The collections were the highest on record for the month of February and down slightly from January’s $3.08 billion, following the typical pattern. The highest collections for any month came in November at $3.18 billion. Texas broke the $3 billion mark for the first time in May 2019 and has had three straight months of more than $3 billion since November.
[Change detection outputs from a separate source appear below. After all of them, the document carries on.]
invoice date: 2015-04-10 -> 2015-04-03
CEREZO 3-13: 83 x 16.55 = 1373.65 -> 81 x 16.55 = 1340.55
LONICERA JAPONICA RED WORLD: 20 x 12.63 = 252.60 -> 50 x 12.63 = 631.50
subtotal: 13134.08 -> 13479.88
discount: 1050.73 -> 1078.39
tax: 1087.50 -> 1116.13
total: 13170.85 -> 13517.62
“Growth in state sales tax revenue was led by receipts from the retail trade and information services sectors, while receipts from the construction sector were down from a year ago,” state Comptroller Glenn Hegar said. “Growth in tax receipts from retail trade was slightly boosted by collections from online marketplace providers and remote sellers.”
Most of the February sales tax revenue is based on sales made in January and sent to the agency in February. Total sales tax revenue for the three months ending in February 2020 was up 5.7% compared to the same period a year ago.
With no income tax, Texas derives 57% of its tax revenue from sales tax.
Although the oil and gas sector is facing severe challenges after a collapse in prices, the impact has not registered on state revenues.
Oil production taxes of $371.8 million were up 38.5% in February as natural gas production taxes fell nearly 17% to $136.4 million. Natural gas prices are so low that producers in south and west Texas are burning it in the field rather than incurring the cost of shipping it to market.
Other sources of tax revenue were up slightly. Taxes on vehicle sales and rentals rose 2.1% to $428.9 million. Taxes on motor vehicle fuel edged up 0.6% to $301.2 million.
At The Bond Buyer’s Texas Public Finance Conference in February, Hegar said he expects the rate of growth in revenues to slow amid the COVID-19 outbreak and weakness in the energy sector. But he said he does not expect a significant drop in housing prices in a state with a rapidly growing population.
The Organization of Petroleum Exporting Countries is seeking Russian cooperation in slashing the supply of crude oil to world markets by 1.5 million barrels per day.
The cartel’s 13 members have allied their cause with Russia, which has made inroads into the world’s oil supplies.
Falling prices have severely damaged U.S. producers in shale regions using hydraulic fracking.